Please repeat each line below exactly, with no images in the copy.

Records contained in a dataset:
....
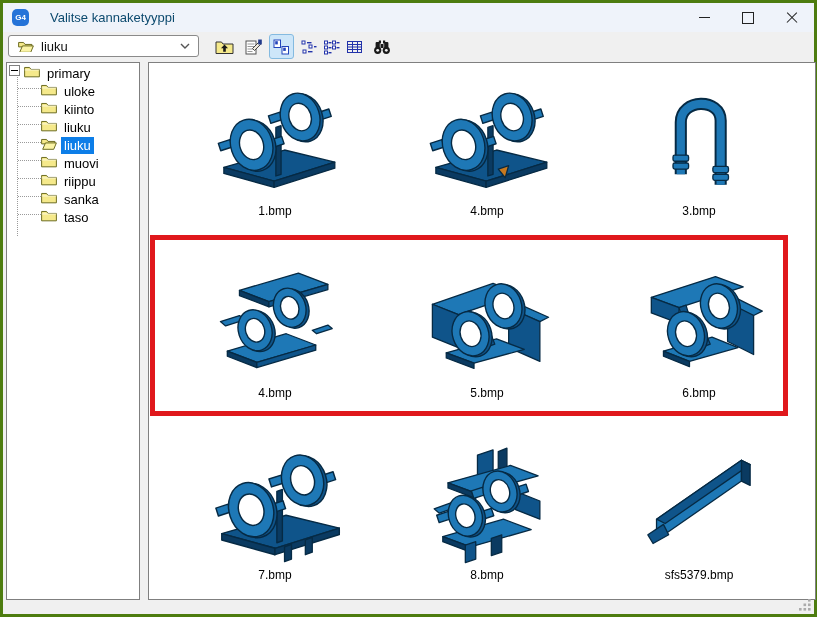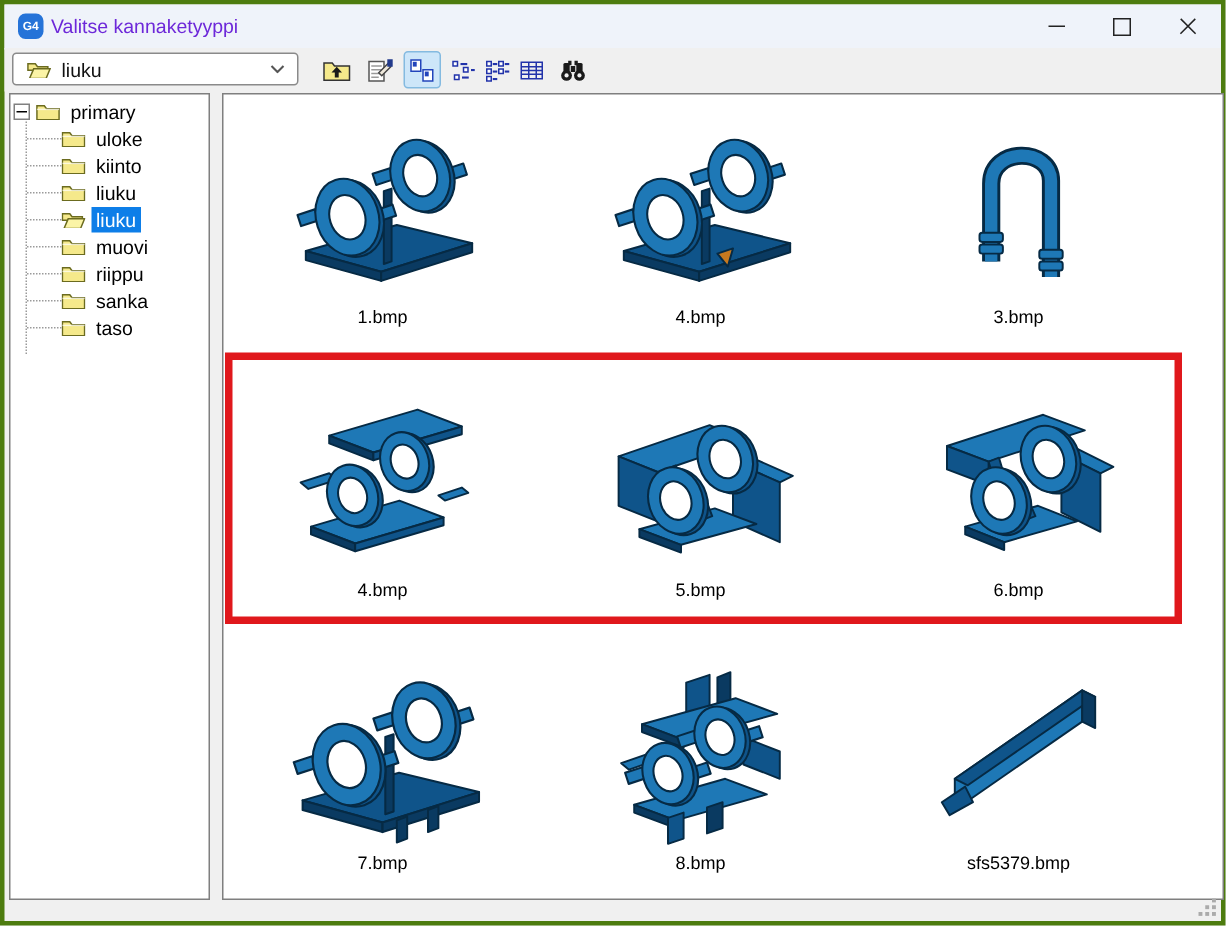--- a/index.html
+++ b/index.html
@@ -12,7 +12,7 @@
             display:flex;align-items:center;border-bottom:1px solid #e4e8ef;}
   .app-icon{width:17px;height:17px;margin-left:9px;border-radius:5px;background:#2573d8;
             color:#fff;font-size:8px;font-weight:bold;display:flex;align-items:center;justify-content:center;}
-  .title-text{margin-left:5px;font-size:13px;color:#6d28d9;}
+  .title-text{margin-left:21px;font-size:13px;color:#0c4a6e;}
   .win-controls{position:absolute;right:0;top:0;height:29px;display:flex;}
   .win-btn{width:44px;height:29px;display:flex;align-items:center;justify-content:center;cursor:default;}
   .glyph-min{width:11px;border-top:1px solid #222;display:block;}

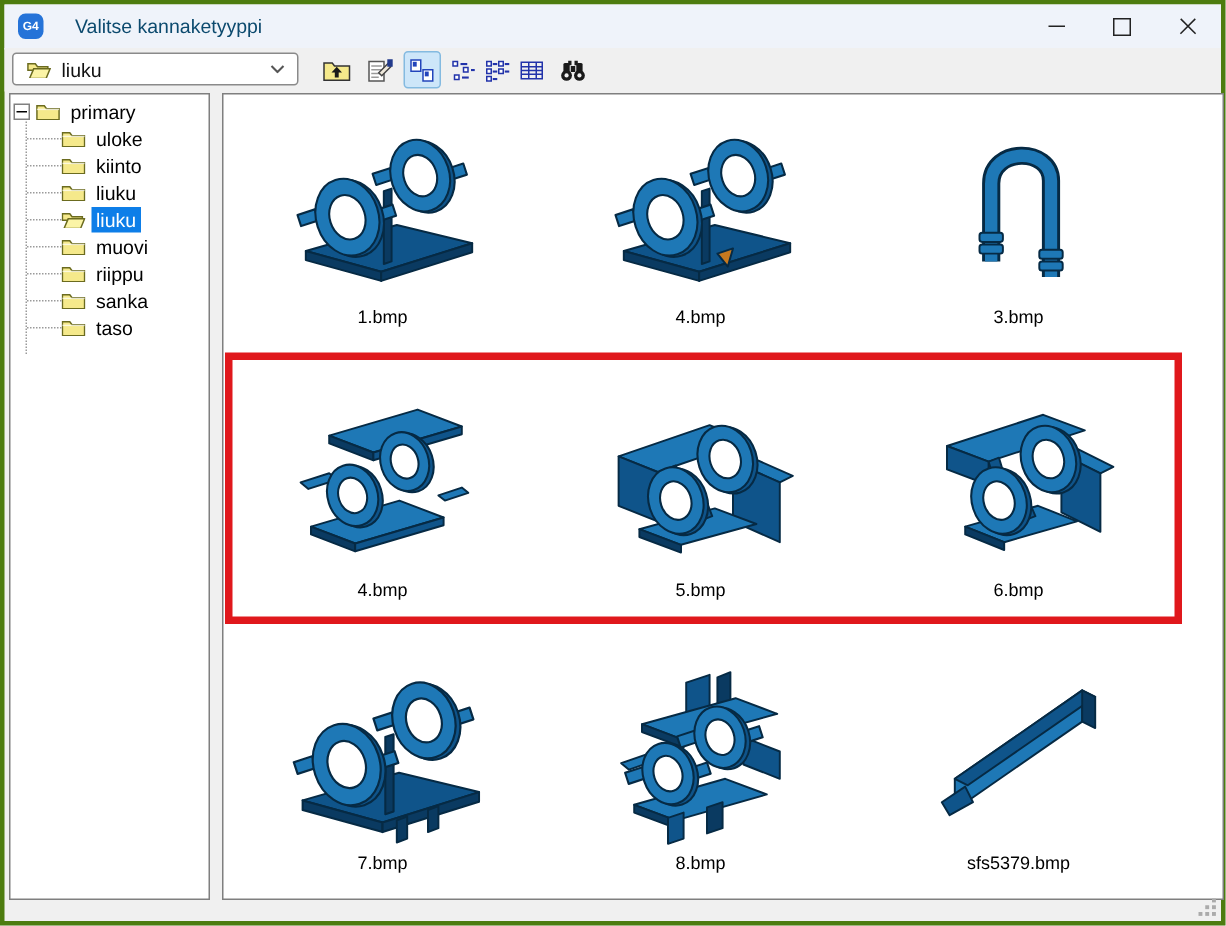--- a/index.html
+++ b/index.html
@@ -42,7 +42,7 @@
   
   .tree{position:relative;font-size:13px;color:#000;padding-top:2px;}
   .tree-vline{position:absolute;left:10px;top:14px;height:159px;width:0;border-left:1px dotted #9a9a9a;}
-  .tree-row{height:18px;display:flex;align-items:center;white-space:nowrap;}
+  .tree-row{height:18px;display:flex;align-items:flex-start;white-space:nowrap;}
   .tree-row .expander{width:9px;height:9px;border:1px solid #808080;background:#fff;margin-left:2px;
                       position:relative;box-sizing:content-box;}
   .tree-row .expander::after{content:"";position:absolute;left:1px;right:1px;top:4px;border-top:1px solid #000;}

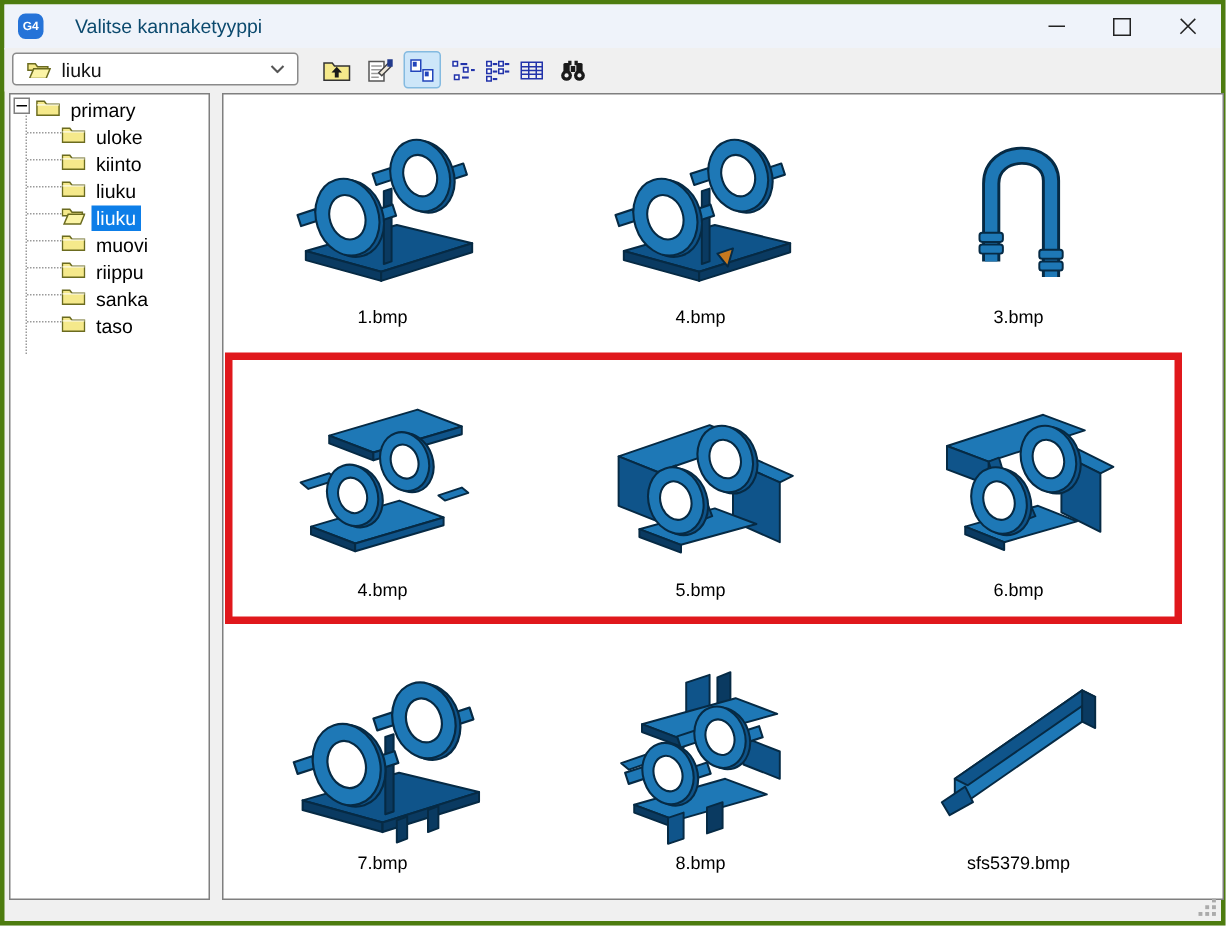--- a/index.html
+++ b/index.html
@@ -54,7 +54,7 @@
 
   
   .grid{position:absolute;left:0;top:0;width:640px;display:grid;grid-template-columns:212px 212px 212px;
-        grid-template-rows:158px 182px 182px;}
+        grid-template-rows:158px 182px 182px;padding-left:20px;}
   .cell{display:flex;flex-direction:column;align-items:center;justify-content:flex-end;padding-bottom:2px;box-sizing:border-box;}
   .thumb{flex:0 0 auto;display:flex;align-items:flex-end;justify-content:center;}
   .thumb svg{width:152px;height:130px;}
....
Answer for this exercise:
--- a/index.html
+++ b/index.html
@@ -12,7 +12,7 @@
             display:flex;align-items:center;border-bottom:1px solid #e4e8ef;}
   .app-icon{width:17px;height:17px;margin-left:9px;border-radius:5px;background:#2573d8;
             color:#fff;font-size:8px;font-weight:bold;display:flex;align-items:center;justify-content:center;}
-  .title-text{margin-left:5px;font-size:13px;color:#6d28d9;}
+  .title-text{margin-left:21px;font-size:13px;color:#0c4a6e;}
   .win-controls{position:absolute;right:0;top:0;height:29px;display:flex;}
   .win-btn{width:44px;height:29px;display:flex;align-items:center;justify-content:center;cursor:default;}
   .glyph-min{width:11px;border-top:1px solid #222;display:block;}

--- a/index.html
+++ b/index.html
@@ -42,7 +42,7 @@
   
   .tree{position:relative;font-size:13px;color:#000;padding-top:2px;}
   .tree-vline{position:absolute;left:10px;top:14px;height:159px;width:0;border-left:1px dotted #9a9a9a;}
-  .tree-row{height:18px;display:flex;align-items:center;white-space:nowrap;}
+  .tree-row{height:18px;display:flex;align-items:flex-start;white-space:nowrap;}
   .tree-row .expander{width:9px;height:9px;border:1px solid #808080;background:#fff;margin-left:2px;
                       position:relative;box-sizing:content-box;}
   .tree-row .expander::after{content:"";position:absolute;left:1px;right:1px;top:4px;border-top:1px solid #000;}

--- a/index.html
+++ b/index.html
@@ -54,7 +54,7 @@
 
   
   .grid{position:absolute;left:0;top:0;width:640px;display:grid;grid-template-columns:212px 212px 212px;
-        grid-template-rows:158px 182px 182px;}
+        grid-template-rows:158px 182px 182px;padding-left:20px;}
   .cell{display:flex;flex-direction:column;align-items:center;justify-content:flex-end;padding-bottom:2px;box-sizing:border-box;}
   .thumb{flex:0 0 auto;display:flex;align-items:flex-end;justify-content:center;}
   .thumb svg{width:152px;height:130px;}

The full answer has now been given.